#### Problem:
Reproduce exactly the final portion of the data: every line from the one containing "- 要由教师们建立利益相关者所提出的所需的学习成果集。" through the last line, inclusive.

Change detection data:
___

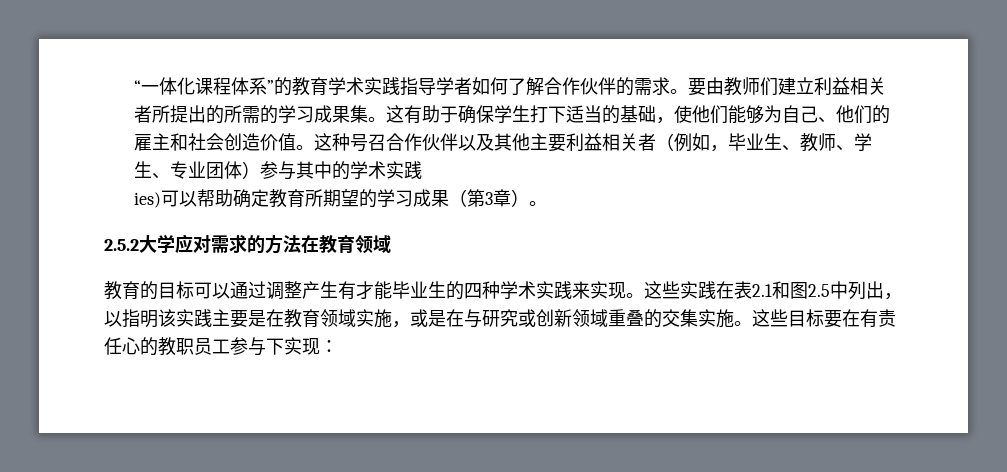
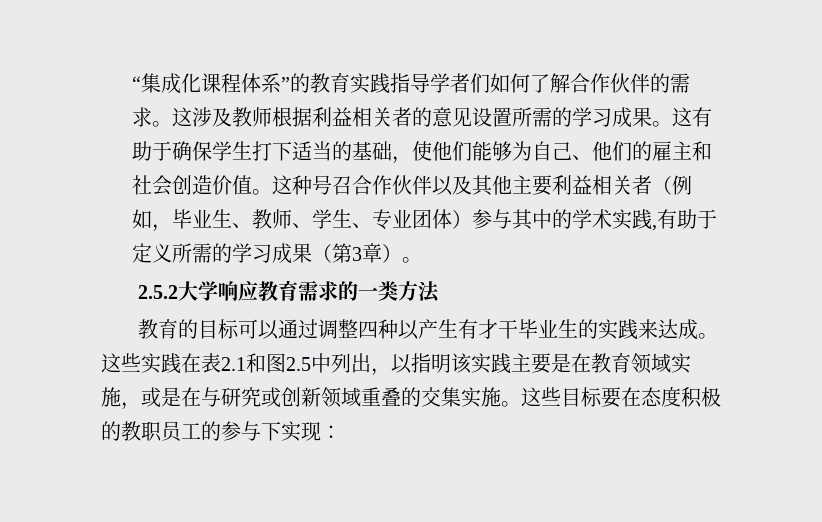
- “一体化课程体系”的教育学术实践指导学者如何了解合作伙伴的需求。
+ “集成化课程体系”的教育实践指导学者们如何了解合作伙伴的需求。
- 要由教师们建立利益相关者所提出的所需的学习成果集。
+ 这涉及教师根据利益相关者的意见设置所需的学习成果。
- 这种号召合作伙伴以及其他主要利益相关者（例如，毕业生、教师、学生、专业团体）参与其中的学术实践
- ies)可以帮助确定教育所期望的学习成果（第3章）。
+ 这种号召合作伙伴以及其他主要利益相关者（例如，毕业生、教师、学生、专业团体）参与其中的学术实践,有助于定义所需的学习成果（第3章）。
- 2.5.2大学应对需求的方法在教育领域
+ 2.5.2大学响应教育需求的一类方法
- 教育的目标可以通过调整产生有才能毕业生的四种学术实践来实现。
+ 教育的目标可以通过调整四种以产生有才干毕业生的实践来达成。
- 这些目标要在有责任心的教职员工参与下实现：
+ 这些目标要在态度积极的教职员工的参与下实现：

___

#### Expected answer:
- 要由教师们建立利益相关者所提出的所需的学习成果集。
+ 这涉及教师根据利益相关者的意见设置所需的学习成果。
- 这种号召合作伙伴以及其他主要利益相关者（例如，毕业生、教师、学生、专业团体）参与其中的学术实践
- ies)可以帮助确定教育所期望的学习成果（第3章）。
+ 这种号召合作伙伴以及其他主要利益相关者（例如，毕业生、教师、学生、专业团体）参与其中的学术实践,有助于定义所需的学习成果（第3章）。
- 2.5.2大学应对需求的方法在教育领域
+ 2.5.2大学响应教育需求的一类方法
- 教育的目标可以通过调整产生有才能毕业生的四种学术实践来实现。
+ 教育的目标可以通过调整四种以产生有才干毕业生的实践来达成。
- 这些目标要在有责任心的教职员工参与下实现：
+ 这些目标要在态度积极的教职员工的参与下实现：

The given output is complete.